BEGIN

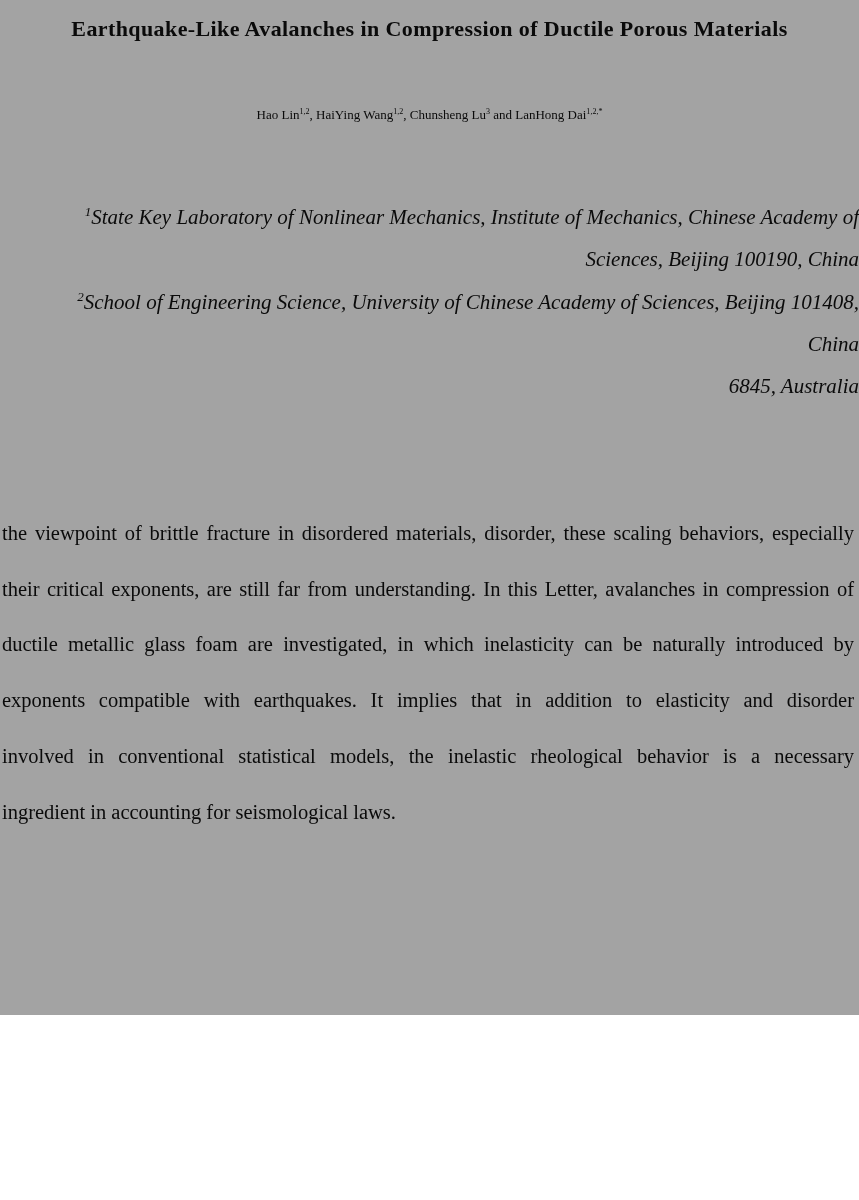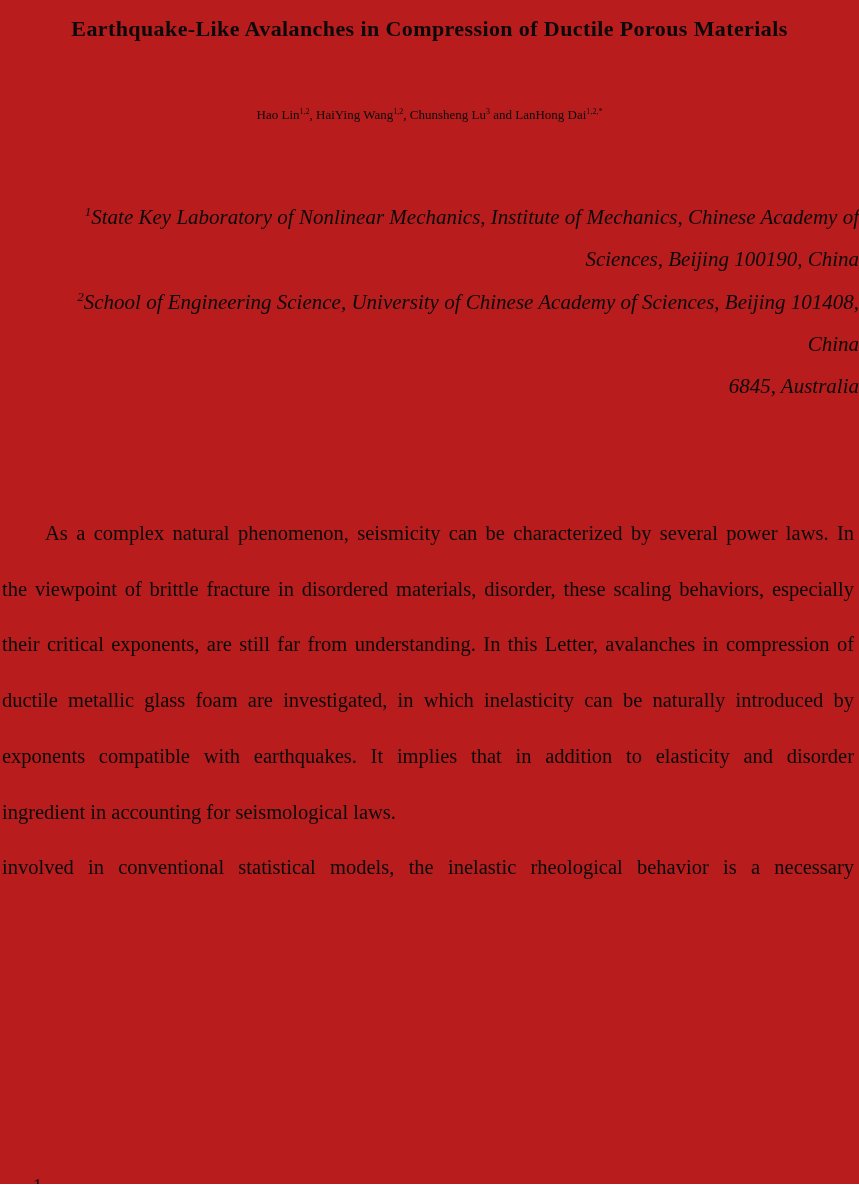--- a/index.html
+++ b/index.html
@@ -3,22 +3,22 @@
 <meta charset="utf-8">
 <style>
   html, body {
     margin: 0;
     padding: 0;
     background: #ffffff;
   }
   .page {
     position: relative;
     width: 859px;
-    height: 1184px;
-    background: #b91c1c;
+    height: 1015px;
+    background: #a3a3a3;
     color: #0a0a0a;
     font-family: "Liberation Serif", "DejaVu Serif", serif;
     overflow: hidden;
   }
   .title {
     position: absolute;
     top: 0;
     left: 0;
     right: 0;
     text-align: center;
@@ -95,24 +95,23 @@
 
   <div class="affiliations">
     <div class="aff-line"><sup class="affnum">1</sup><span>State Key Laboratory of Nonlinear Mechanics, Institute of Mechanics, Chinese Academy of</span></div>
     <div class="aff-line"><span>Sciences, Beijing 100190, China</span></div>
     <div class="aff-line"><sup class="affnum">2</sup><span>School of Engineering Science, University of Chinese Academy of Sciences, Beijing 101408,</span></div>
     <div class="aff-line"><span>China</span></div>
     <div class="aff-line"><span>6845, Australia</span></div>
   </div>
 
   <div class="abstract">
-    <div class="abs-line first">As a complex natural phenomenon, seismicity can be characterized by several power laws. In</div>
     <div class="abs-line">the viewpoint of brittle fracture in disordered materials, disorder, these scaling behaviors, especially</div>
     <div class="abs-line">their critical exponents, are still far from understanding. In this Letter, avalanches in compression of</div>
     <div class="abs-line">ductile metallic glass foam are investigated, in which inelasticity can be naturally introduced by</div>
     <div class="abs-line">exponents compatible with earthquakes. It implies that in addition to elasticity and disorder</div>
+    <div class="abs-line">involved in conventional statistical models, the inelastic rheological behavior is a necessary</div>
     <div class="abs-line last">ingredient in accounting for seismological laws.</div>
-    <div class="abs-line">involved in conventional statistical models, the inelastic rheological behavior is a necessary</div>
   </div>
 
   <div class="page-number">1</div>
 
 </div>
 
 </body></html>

END
BEGIN

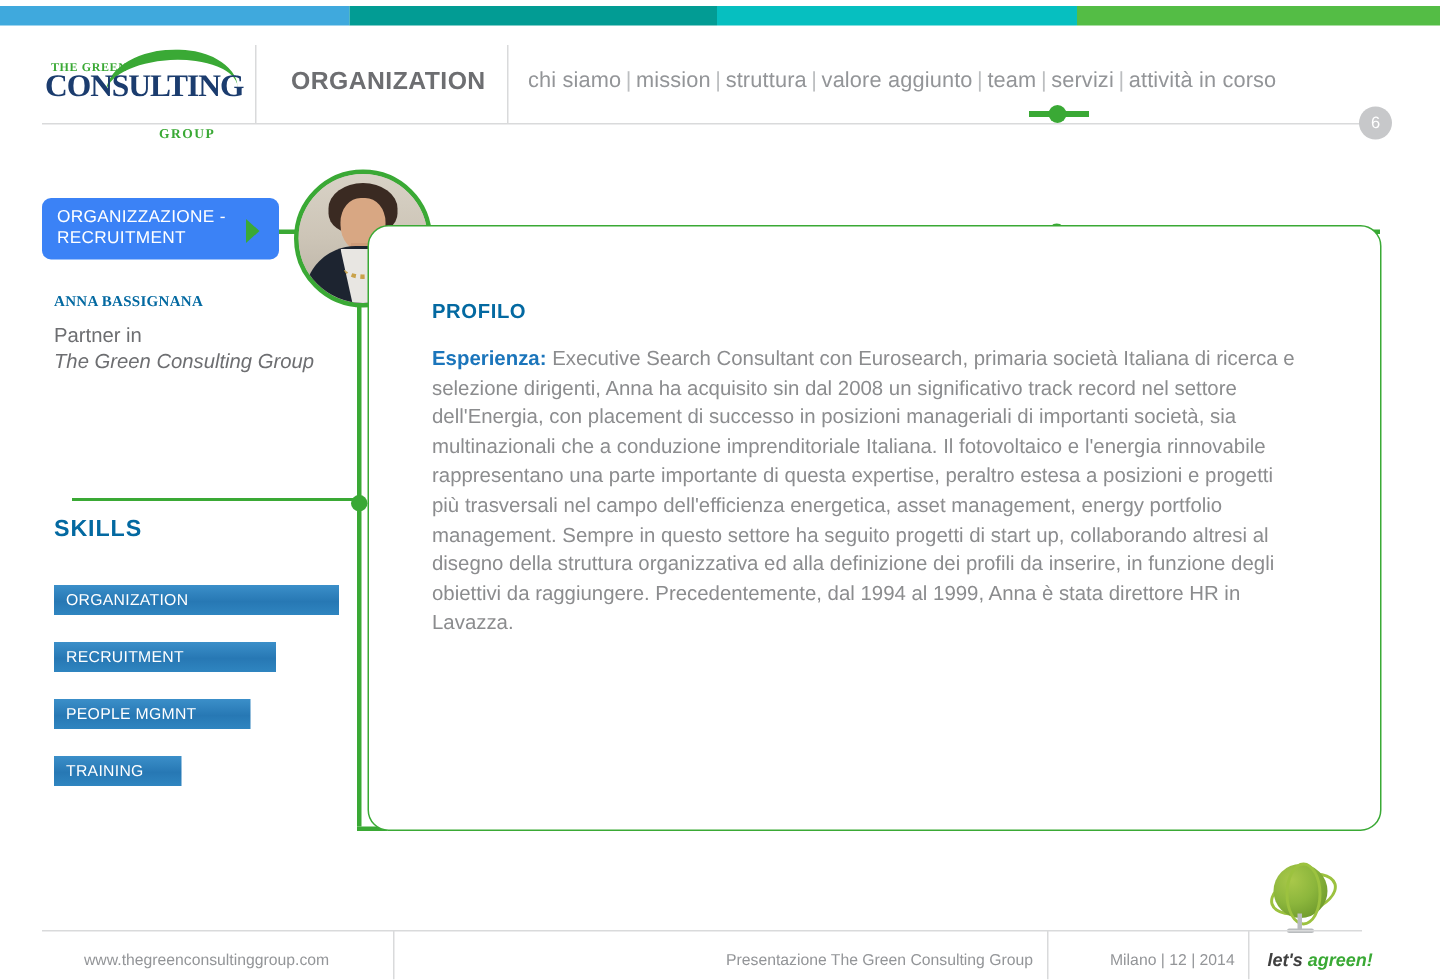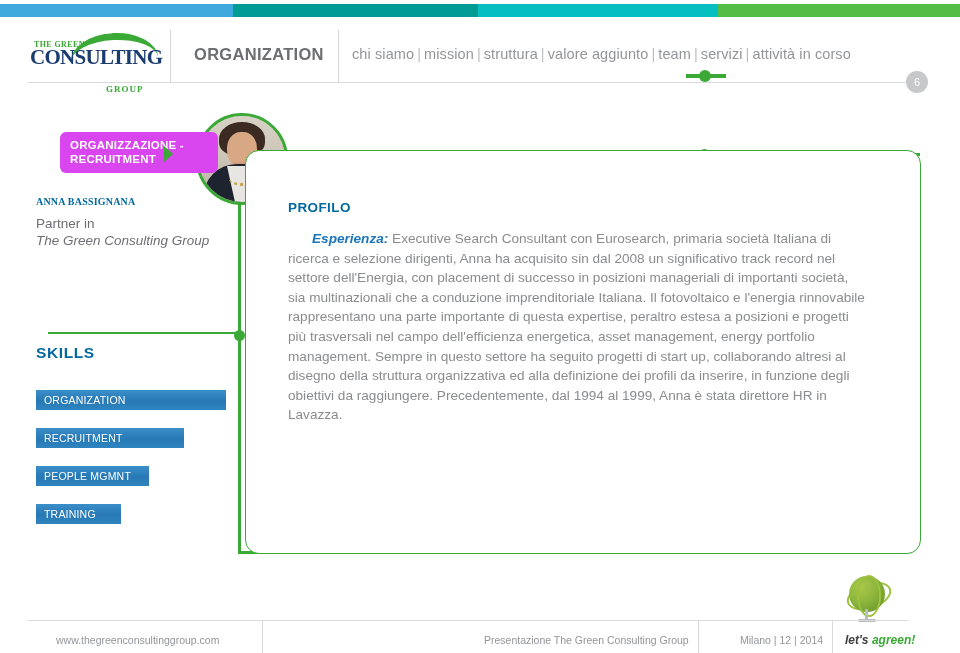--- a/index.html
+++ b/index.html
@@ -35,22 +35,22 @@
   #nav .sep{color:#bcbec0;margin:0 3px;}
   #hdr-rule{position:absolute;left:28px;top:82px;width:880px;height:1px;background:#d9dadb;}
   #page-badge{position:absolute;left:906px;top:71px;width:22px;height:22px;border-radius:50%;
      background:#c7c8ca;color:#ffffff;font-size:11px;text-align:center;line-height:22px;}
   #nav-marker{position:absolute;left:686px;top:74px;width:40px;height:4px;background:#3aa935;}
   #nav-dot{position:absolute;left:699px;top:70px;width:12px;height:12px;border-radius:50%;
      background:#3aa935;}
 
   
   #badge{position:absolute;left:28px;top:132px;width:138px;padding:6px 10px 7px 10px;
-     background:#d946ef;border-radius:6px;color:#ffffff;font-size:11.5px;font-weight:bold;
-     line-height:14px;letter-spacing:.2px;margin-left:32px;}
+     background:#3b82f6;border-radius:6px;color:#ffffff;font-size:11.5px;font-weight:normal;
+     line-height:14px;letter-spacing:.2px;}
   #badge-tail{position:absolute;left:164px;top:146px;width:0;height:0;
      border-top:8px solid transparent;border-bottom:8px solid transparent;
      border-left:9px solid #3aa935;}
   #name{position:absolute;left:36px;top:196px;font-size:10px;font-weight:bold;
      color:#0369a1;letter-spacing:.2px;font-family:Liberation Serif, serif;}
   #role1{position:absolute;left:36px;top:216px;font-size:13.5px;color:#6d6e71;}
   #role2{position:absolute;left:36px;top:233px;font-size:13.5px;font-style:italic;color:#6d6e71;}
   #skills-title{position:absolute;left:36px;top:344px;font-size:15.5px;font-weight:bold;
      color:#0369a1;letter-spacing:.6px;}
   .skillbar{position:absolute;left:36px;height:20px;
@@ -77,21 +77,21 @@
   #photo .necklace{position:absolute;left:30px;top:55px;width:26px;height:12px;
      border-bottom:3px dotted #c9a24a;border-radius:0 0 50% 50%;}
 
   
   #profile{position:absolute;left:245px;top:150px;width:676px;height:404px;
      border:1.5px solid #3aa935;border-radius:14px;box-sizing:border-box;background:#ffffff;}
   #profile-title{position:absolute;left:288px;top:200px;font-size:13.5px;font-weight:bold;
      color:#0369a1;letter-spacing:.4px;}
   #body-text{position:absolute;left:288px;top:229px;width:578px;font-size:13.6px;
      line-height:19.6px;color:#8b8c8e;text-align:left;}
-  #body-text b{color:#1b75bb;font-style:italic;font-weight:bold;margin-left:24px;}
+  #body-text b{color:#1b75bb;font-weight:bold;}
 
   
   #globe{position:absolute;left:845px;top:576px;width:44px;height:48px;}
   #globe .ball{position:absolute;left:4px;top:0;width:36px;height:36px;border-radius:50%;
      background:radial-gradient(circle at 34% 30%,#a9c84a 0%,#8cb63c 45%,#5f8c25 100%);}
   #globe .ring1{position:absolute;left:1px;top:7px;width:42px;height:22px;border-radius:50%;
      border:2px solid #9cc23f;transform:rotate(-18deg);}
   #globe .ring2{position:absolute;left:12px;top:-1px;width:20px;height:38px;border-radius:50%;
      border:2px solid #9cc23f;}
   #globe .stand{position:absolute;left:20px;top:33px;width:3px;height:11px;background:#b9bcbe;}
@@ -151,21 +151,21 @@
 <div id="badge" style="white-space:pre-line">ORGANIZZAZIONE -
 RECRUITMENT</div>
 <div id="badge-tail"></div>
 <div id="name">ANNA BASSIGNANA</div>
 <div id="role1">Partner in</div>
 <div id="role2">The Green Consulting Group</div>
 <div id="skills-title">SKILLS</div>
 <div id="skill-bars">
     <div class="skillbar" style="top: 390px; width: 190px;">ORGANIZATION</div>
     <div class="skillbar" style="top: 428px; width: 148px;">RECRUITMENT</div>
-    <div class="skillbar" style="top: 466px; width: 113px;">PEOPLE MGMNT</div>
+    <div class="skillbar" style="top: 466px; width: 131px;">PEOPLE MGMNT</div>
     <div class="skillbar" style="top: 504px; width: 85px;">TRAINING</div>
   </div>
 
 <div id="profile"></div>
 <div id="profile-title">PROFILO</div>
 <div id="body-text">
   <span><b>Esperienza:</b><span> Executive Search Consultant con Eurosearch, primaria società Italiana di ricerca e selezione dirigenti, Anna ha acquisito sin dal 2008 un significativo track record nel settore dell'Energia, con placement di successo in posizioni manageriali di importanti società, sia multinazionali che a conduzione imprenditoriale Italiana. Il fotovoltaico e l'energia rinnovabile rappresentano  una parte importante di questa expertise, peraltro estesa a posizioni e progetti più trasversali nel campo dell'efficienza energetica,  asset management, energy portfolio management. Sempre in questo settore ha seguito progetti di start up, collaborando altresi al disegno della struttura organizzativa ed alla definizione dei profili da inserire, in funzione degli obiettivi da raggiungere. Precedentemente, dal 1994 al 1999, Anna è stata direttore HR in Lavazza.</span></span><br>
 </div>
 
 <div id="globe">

END
BEGIN

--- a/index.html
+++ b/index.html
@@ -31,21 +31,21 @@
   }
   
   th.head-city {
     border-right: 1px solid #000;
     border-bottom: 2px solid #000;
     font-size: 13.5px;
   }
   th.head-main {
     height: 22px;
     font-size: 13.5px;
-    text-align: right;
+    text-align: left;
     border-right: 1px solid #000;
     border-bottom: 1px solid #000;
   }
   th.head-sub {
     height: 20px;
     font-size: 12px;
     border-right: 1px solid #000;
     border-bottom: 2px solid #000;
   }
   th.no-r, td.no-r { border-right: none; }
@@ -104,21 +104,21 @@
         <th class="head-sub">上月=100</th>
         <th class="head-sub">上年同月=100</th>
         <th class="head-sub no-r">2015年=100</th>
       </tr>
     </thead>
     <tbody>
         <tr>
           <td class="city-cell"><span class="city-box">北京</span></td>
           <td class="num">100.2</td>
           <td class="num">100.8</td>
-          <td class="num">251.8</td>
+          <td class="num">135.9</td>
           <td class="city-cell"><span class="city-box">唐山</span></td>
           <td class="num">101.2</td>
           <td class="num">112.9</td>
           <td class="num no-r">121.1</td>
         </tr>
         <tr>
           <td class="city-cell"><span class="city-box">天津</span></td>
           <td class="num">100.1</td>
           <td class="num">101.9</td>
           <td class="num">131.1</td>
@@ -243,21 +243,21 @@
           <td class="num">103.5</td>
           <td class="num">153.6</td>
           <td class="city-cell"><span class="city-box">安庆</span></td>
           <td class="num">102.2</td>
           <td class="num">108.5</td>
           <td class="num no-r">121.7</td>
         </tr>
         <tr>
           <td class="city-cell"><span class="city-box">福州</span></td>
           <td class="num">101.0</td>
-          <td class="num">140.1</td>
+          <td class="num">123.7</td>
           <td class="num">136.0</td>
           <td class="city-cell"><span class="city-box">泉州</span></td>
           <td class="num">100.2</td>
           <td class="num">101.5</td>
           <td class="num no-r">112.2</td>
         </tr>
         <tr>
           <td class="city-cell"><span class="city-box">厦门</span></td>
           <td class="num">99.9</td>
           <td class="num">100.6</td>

END

• [Aim of the exercise]: Search the data above for "family" and copy every line where it turns up.

• [Exercise result]:
     font-family: "Liberation Serif", "DejaVu Serif", serif;
      color:#0369a1;letter-spacing:.2px;font-family:Liberation Serif, serif;}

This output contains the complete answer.